Before-and-after change data:

"""

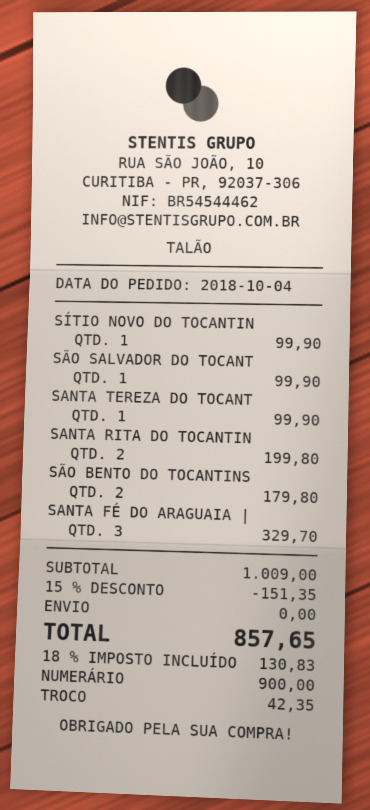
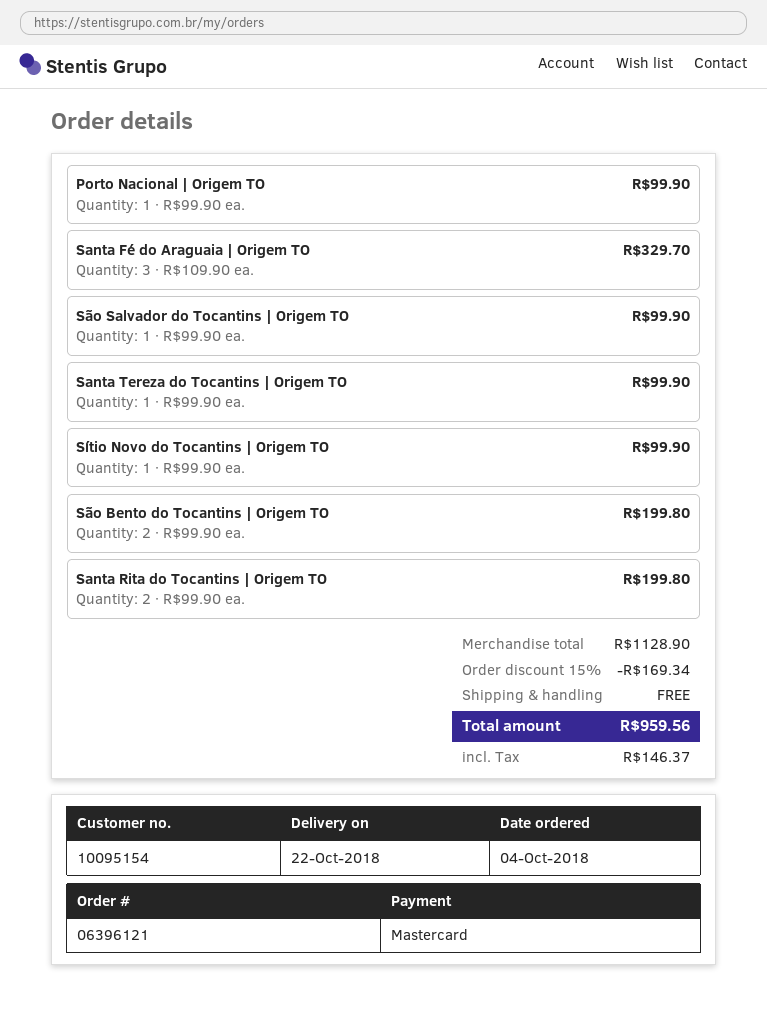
payment method: cash -> Mastercard
SÃO BENTO DO TOCANTINS: 2 for 179.80 -> 2 for 199.80
Porto Nacional | Origem TO: none -> 1 for 99.90
subtotal: 1009.00 -> 1128.90
discount: 15% = 151.35 -> 15% = 169.34
tax: 130.83 -> 146.37
total: 857.65 -> 959.56

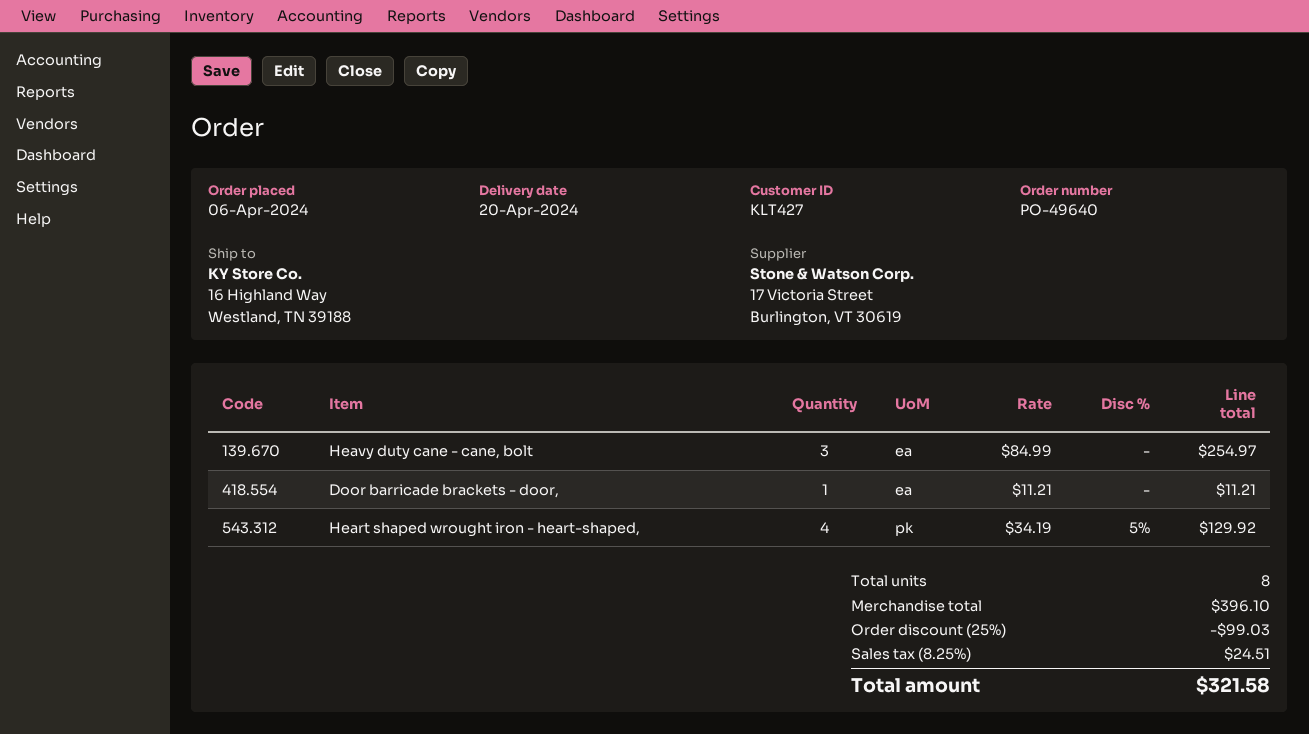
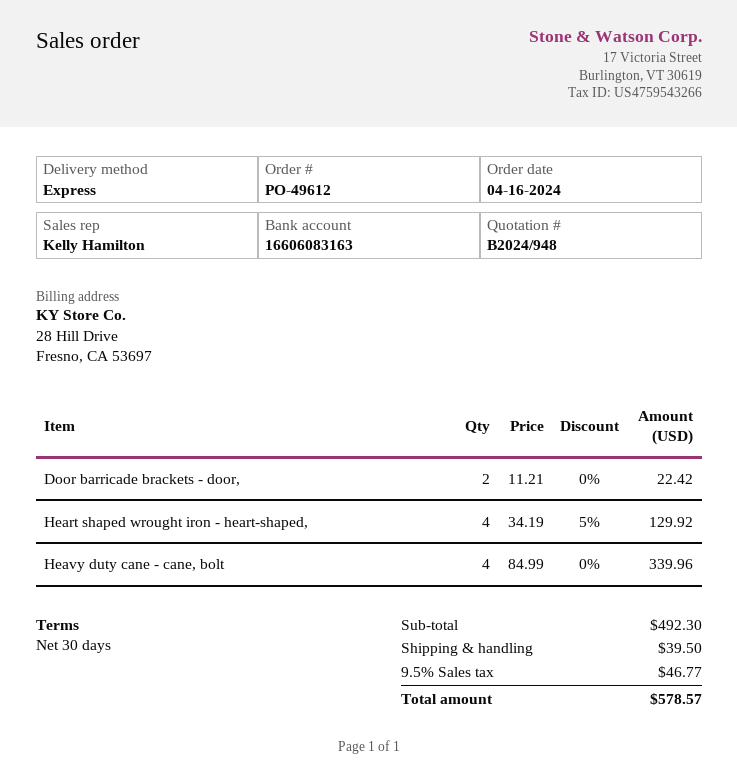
order number: PO-49640 -> PO-49612
order date: 2024-04-06 -> 2024-04-16
Heavy duty cane - cane, bolt: 3 x 84.99 = 254.97 -> 4 x 84.99 = 339.96
Door barricade brackets - door,: 1 x 11.21 = 11.21 -> 2 x 11.21 = 22.42
subtotal: 396.10 -> 492.30
discount: 25% = 99.03 -> none
shipping: none -> 39.50
tax: 8.25% = 24.51 -> 9.5% = 46.77
total: 321.58 -> 578.57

"""

• [Problem to work on]: The required answer is every line from the one containing "SÃO BENTO DO" through the last line of the entries, restated word for word and with no pictures.

• [Exercise output]:
SÃO BENTO DO TOCANTINS: 2 for 179.80 -> 2 for 199.80
Porto Nacional | Origem TO: none -> 1 for 99.90
subtotal: 1009.00 -> 1128.90
discount: 15% = 151.35 -> 15% = 169.34
tax: 130.83 -> 146.37
total: 857.65 -> 959.56

order number: PO-49640 -> PO-49612
order date: 2024-04-06 -> 2024-04-16
Heavy duty cane - cane, bolt: 3 x 84.99 = 254.97 -> 4 x 84.99 = 339.96
Door barricade brackets - door,: 1 x 11.21 = 11.21 -> 2 x 11.21 = 22.42
subtotal: 396.10 -> 492.30
discount: 25% = 99.03 -> none
shipping: none -> 39.50
tax: 8.25% = 24.51 -> 9.5% = 46.77
total: 321.58 -> 578.57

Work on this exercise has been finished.